J’étais en STAPS, la plupart de mes coéquipières étaient aussi étudiantes… Le rugby était un bonus, il fallait s’entraîner à côté, pour le club comme pour la sélection. 

On recevait des programmes d’entraînement, on avait un suivi à distance et on se regroupait lors de stages de préparation. Quand j’ai commencé, c’était pas très encadré.

Le rugby féminin est devenu professionnel depuis très peu de temps et pour très peu de personnes.

Aujourd’hui, au niveau national, nous sommes une vingtaine sous contrat pour le rugby à 7, un peu plus pour le XV. À part ces filles, toutes les autres joueuses n’ont pas le statut de pro, mais d’amateur. 

Ça progresse, ça se structure, il y a de plus en plus d’aides pour les joueuses, mais ça n’est pas encore professionnel.

À quel moment le rugby est-il devenu ton projet professionnel ? Quel a été le déclic ? 

Je ne sais pas si je l’ai réellement décidé.
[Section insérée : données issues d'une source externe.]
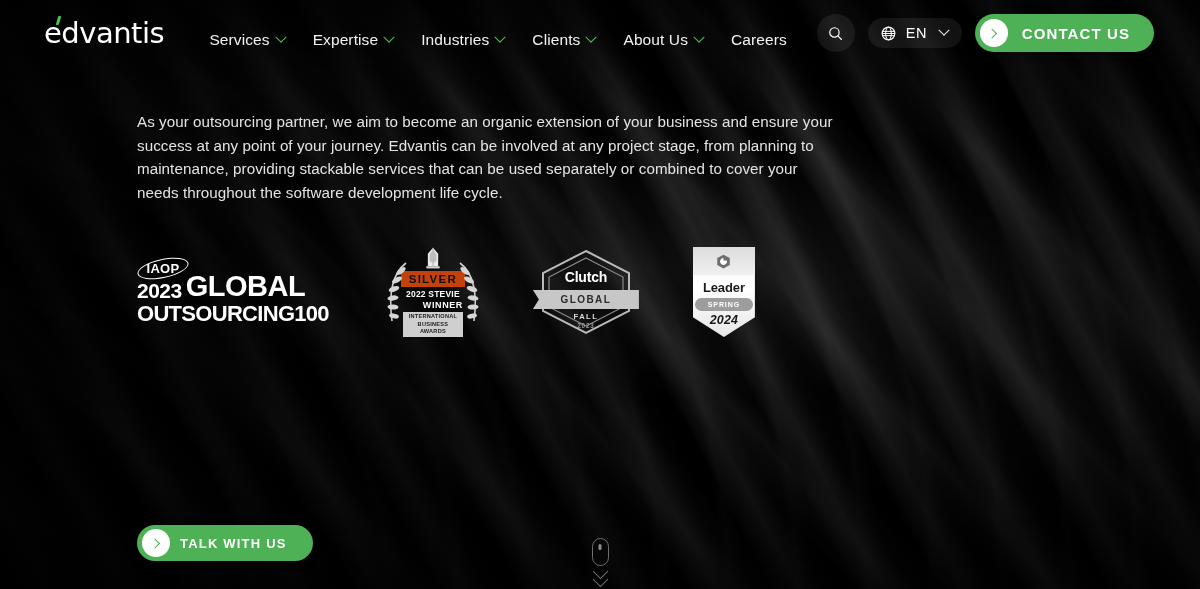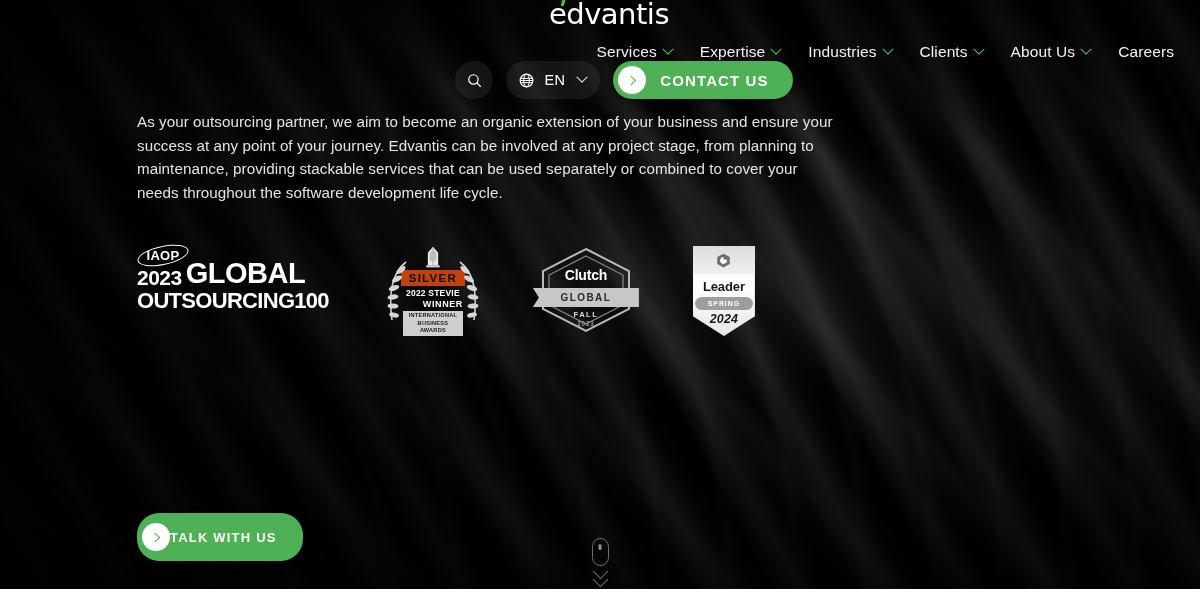"edvantis" .header { flex-direction: column -> none; padding: 0 26px 0 44px -> 0 46px 0 44px }
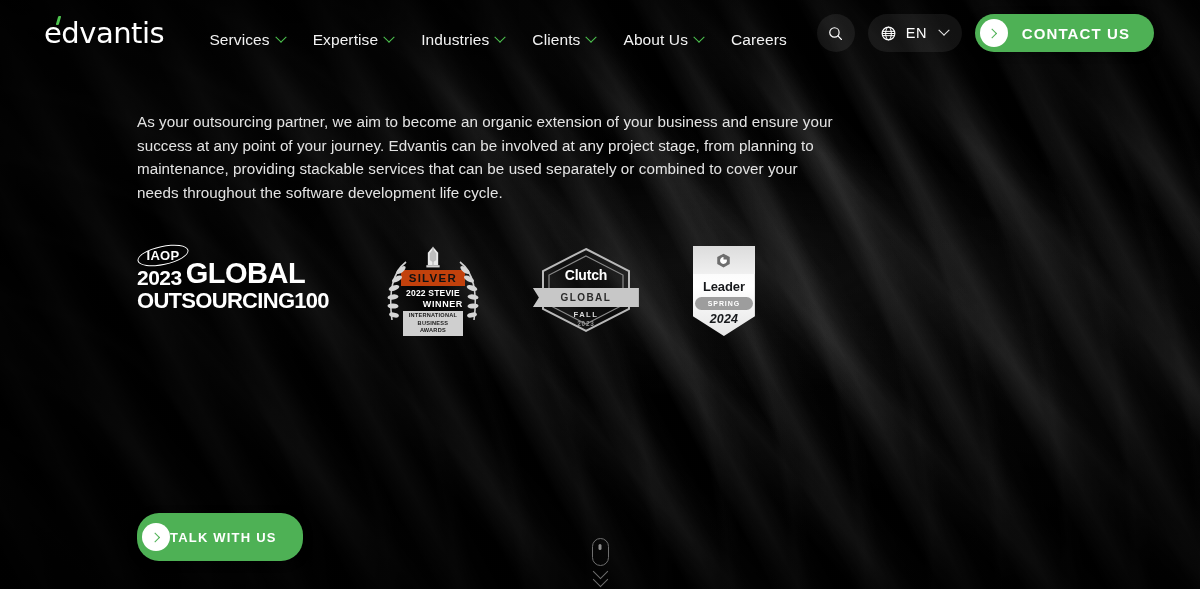"EN" .lang-pill { height: 38px -> 30px }
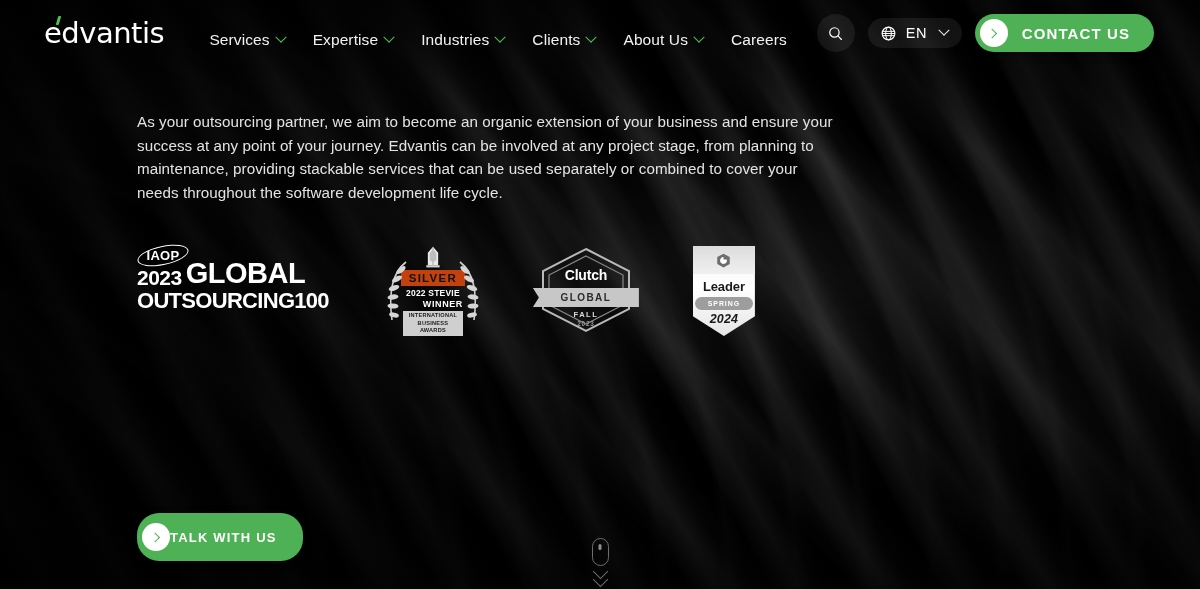"IAOP" .badges { align-items: flex-start -> center }
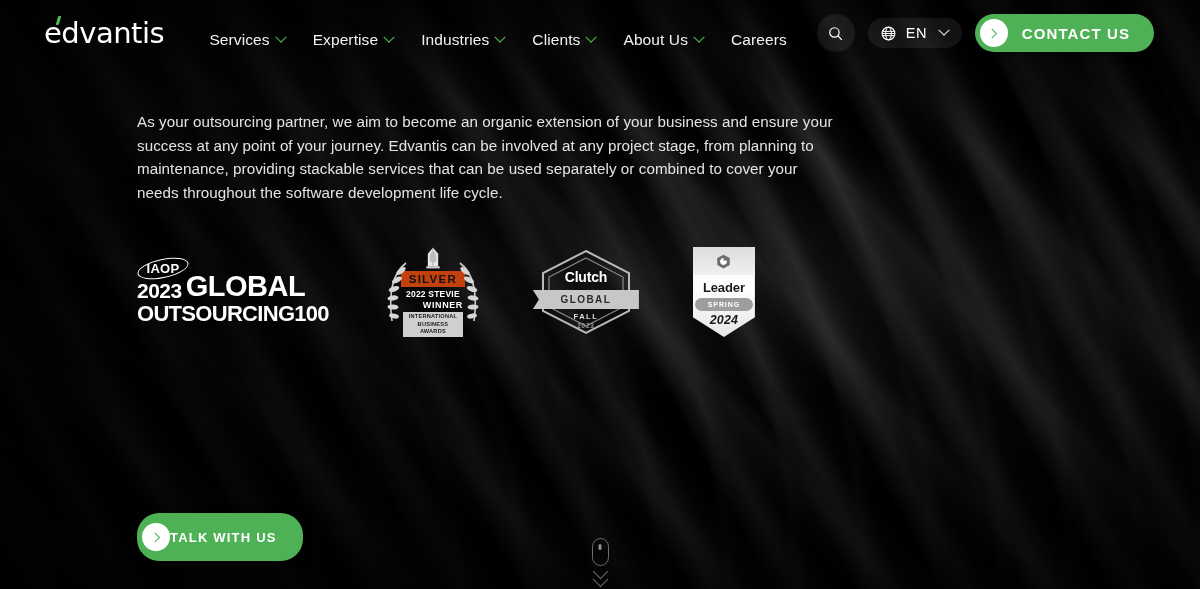"TALK WITH US" .btn-talk { gap: 0 -> 10px; height: 48px -> 36px }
La fédération s’est structurée, le sport faisait partie de mes priorités, même dans mes études. Ça s’est fait assez naturellement en fin de compte.

Il n’y avait pas encore de contrat pro, je voulais juste performer. La bascule a eu lieu quand le rugby à 7 est devenu un sport olympique.

Les contrats sont apparus -je suis sous contrat avec la fédération depuis 2014- et un groupe d’une quinzaine de joueuses professionnelles s’est construit pour les JO de Rio, en 2016.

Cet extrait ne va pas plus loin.